C’est beau tout de même Venise…
Si j’étais encore optimiste et zen en montant à bord, je l’étais déjà moins en mettant le pied à terre. « Bon elle est où la Place Saint Marc ? » à gauche, à droite ? Même pas un panneau ! On se croirait à Ostende avec des petits ponts… Bon, aller chercher à manger, tout le monde à faim. C’est là que je vois un vigile faire circuler du magasin une dame venant d’acheter sa glace goutant sur le sol. Un peu plus loin, c’est une stewart qui vient demander de ne pas s’assoir sur les marches à l’ombre, mais de bien vouloir faire la queue pour s’assoir sur un banc en plein soleil ! Ajoutons à cela le nombre bien trop rare de poubelles, l’impression d’être balloter, tel un serpent dans un labyrinthe à la recherche d’une pomme, l’envie au point mort de faire des photos tant je me sens noyé de touristes et limité par mon objectif à focale fixe…. Il ne m’en faudra pas longtemps pour proposer de terminer la journée au Lac de Garde, au frais et plus au calme !

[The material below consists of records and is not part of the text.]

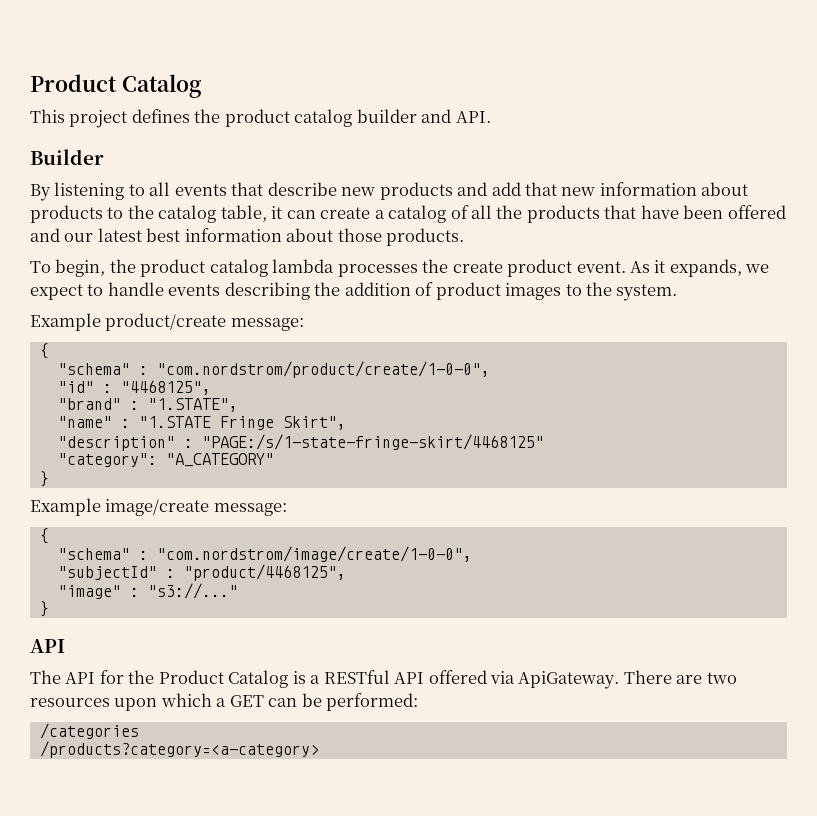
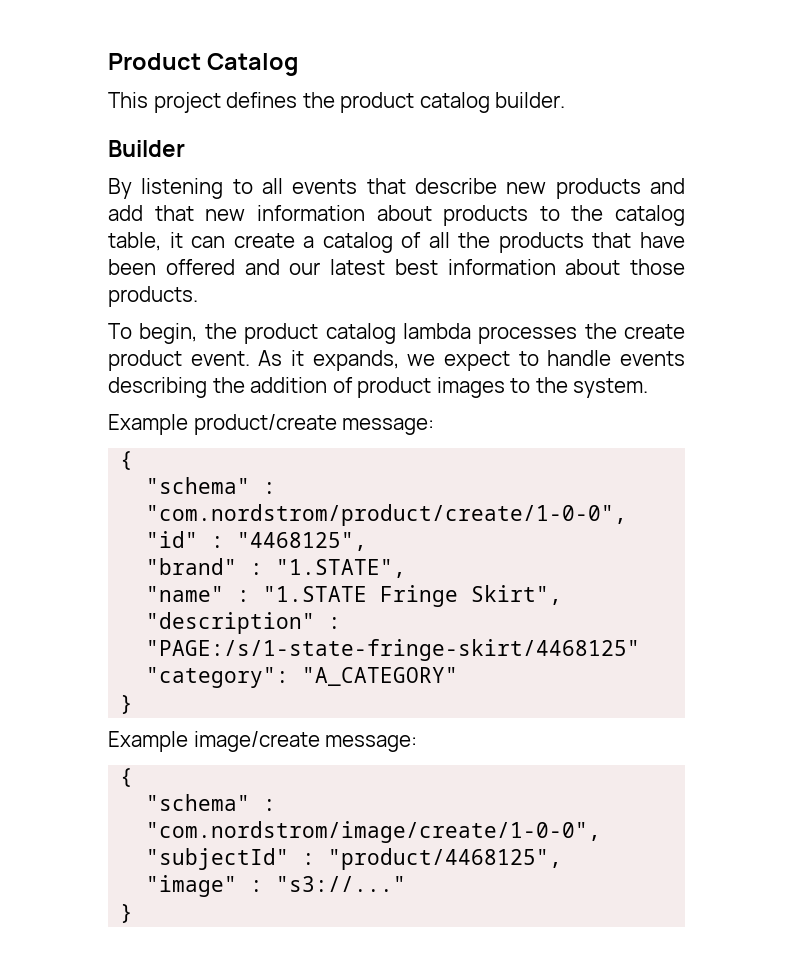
[356,109,491,123] builder and API. -> [495,92,566,108] builder.
[30,639,65,653] [30,670,737,689] [30,693,419,711] [39,723,139,739] [39,741,319,758] // API // The API for the Product Catalog is a RESTful API offered via ApiGateway. There are two resources upon which a GET can be performed: // /categories // /products?category=<a-category> -> (134, 913) none

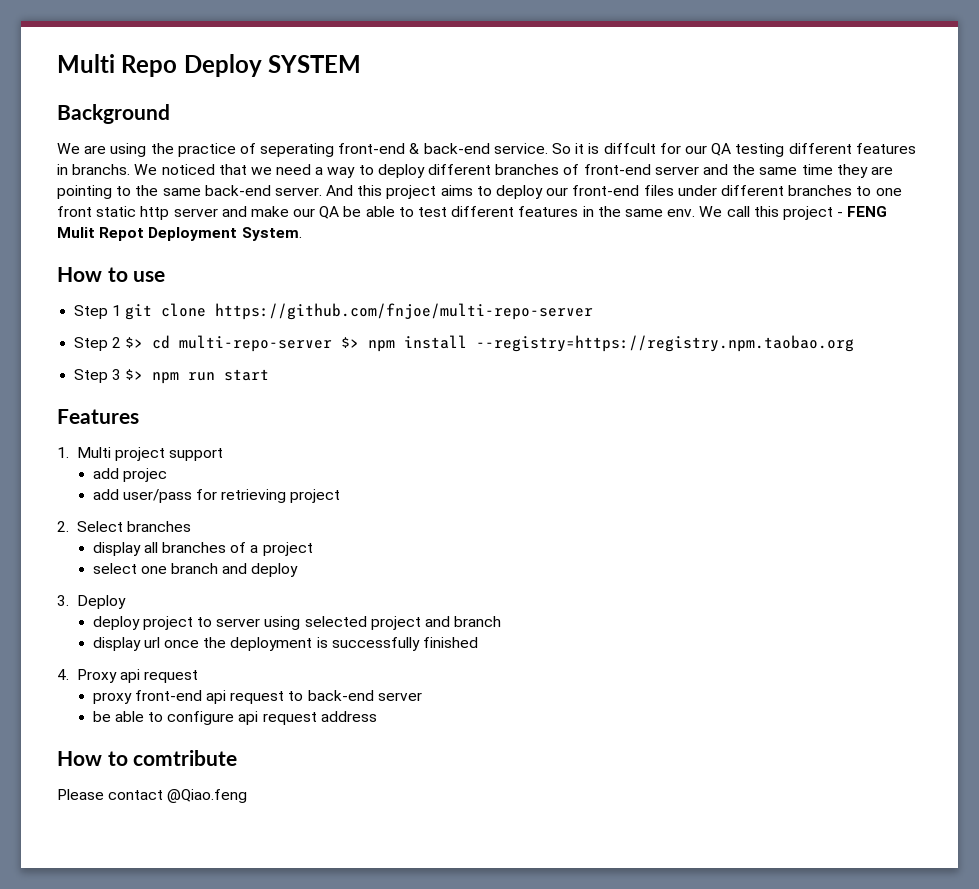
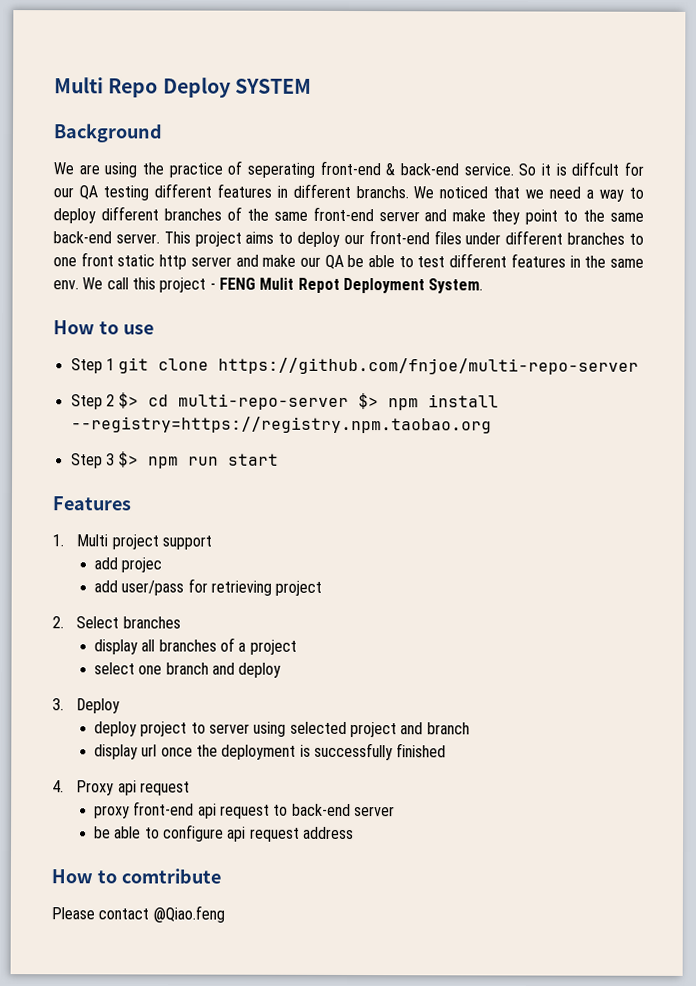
(68, 169) none -> [292,183,351,199] different
(580, 169) none -> [246,208,308,221] the same
[732,164,893,178] [57,185,112,199] the same time they are pointing -> [452,209,559,225] make they point
[326,185,383,196] And this -> [163,231,191,244] This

Pourtant quand je regarde les trop rares photos que nous avons prises à Venise, je trouve cela vraiment beau. Comme cela doit être agréable de pouvoir flâner à son aise, passant de petits ponts en petits ponts, osant se perdre dans les petites ruelles pleines de surprises… Je dois bien admettre que je ne m’attendais pas à ce que Venise soit une si grande ville ! J’avais pour objectif de trouver la place Saint Marc en sortant du Vaporetto, j’ai fini au bout près d’une heure par devoir acheter une carte pour m’y retrouver… et me rendre compte qu’il y avait moyen de s’y perdre pour des jours !
Difficile, arnaché de la sorte d’apprécier Venise !
Mes yeux ne pouvaient rien voir, j’étais dans mon énervement, dans le stress de voir Charly trop attiré par les canaux, arnaché avec l’une des miss au dos et un appareil photo inutilisable dans de telles conditions : Un amas, fatras, une nuée de touristes sous un soleil de plomb.
Avant de reprendre le vaporetto du retour… j’ai également fini par trouver « le beau grand pont de Venise »… avec une grosse publicité dessus ! Nous avons quitté Venise au bout de deux heures, avec des enfants en sueur et nos petites filles en crise dans un vaporetto étouffant de monde. Madame me disait, on y reviendra, juste nous deux… et je ne voulais rien entendre. Pourtant quand je regarde les photos, quand je vais rechercher les belles choses dont j’arrive à me souvenir. Je pense que dans de meilleures conditions, à une époque moins bondée de touristes, j’aimerais Venise !
La place Sirmione en début de soirée
Le temps de retrouver notre voiture, je prenais la décision d’emmener tout le monde trouver un peu de fraicheur au bord du Lac de Garde qui nous avait fait bonne impression quelques jours au par avant.